Pensando bem, eu não preciso saber o plural de arco-íris 

“Despudorada”:
“Enquanto a poesia não chega,
penso bobagens” 

“Melancolia”:
Às vezes me encanto com uma palavra
cismei que sozinho tinha acento
o dicionário me diz que não
súbita tristeza me invade
além de sozinho
nem acento tem” 

“Com Leminski”:
Louvado seja Deus
Não apenas entre roupas lavadas no varal
mas também entre as sujeidades do mundo imundo” 

“Solar”:
A gargalhada
multiplica-se em vogais
alaranjadas

“Pré – história”, a última que poderia ser a primeira:
Quando eu era bem menino
pesava palavras a ermo
nas conversas entre os adultos
O que dizer, eu perguntava
quando respondiam, ficava tão triste
a brincadeira terminava
às vezes eram ótimas fontes
A Salve Rainha por exemplo
de onde retirar a palavra desterro
Deu trabalho ninguém sabia
tem de haver um erro, não
é o marido da Terra
alguém tirou algo de alguém
foi mandado embora

Finalizando, algumas palavras: Cristina dedica seus poemas a seus queridos.
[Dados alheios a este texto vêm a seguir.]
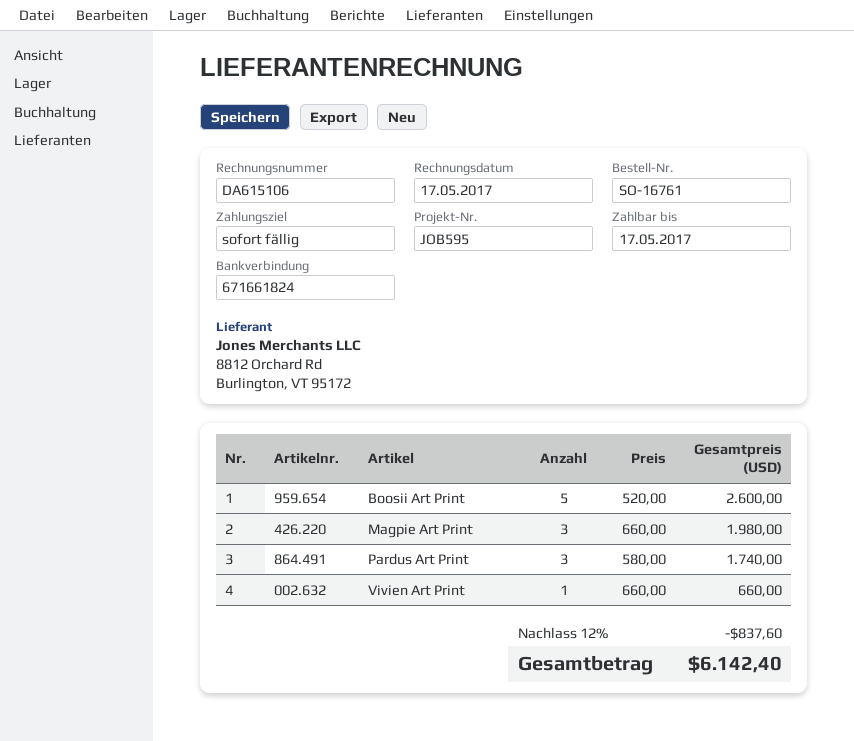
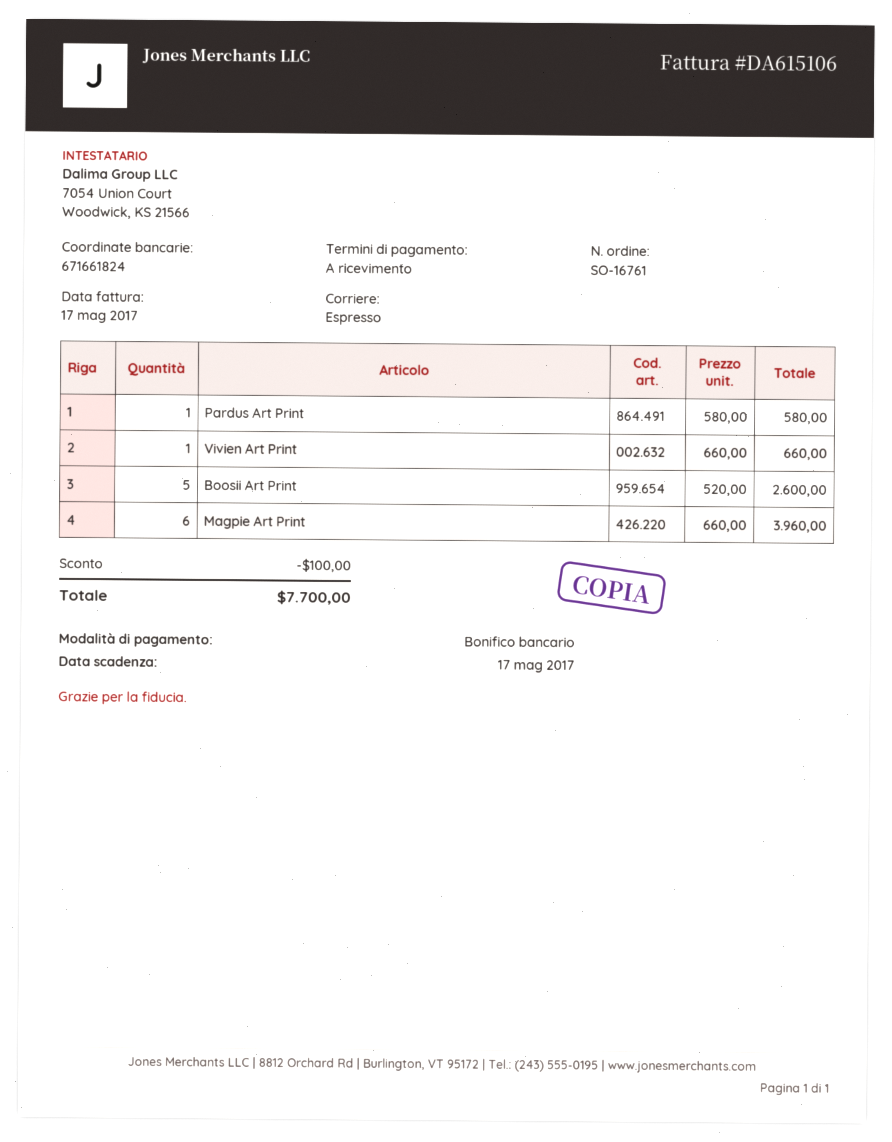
Magpie Art Print: 3 x 660.00 = 1980.00 -> 6 x 660.00 = 3960.00
Pardus Art Print: 3 x 580.00 = 1740.00 -> 1 x 580.00 = 580.00
discount: 837.60 -> 100.00
total: 6142.40 -> 7700.00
Filhos, neto, a seu analista e ao seu amor que se foi.

__________

[1] Maria Cristina Teixeira Prandini, psicanalista, membro do Departamento de Psicanálise do Instituto Sedes Sapientiae e Diretora do Instituto Vox de psicanálise.

[2] Psicanalista, membro do Departamento de Psicanálise do Instituto Sedes Sapientiae.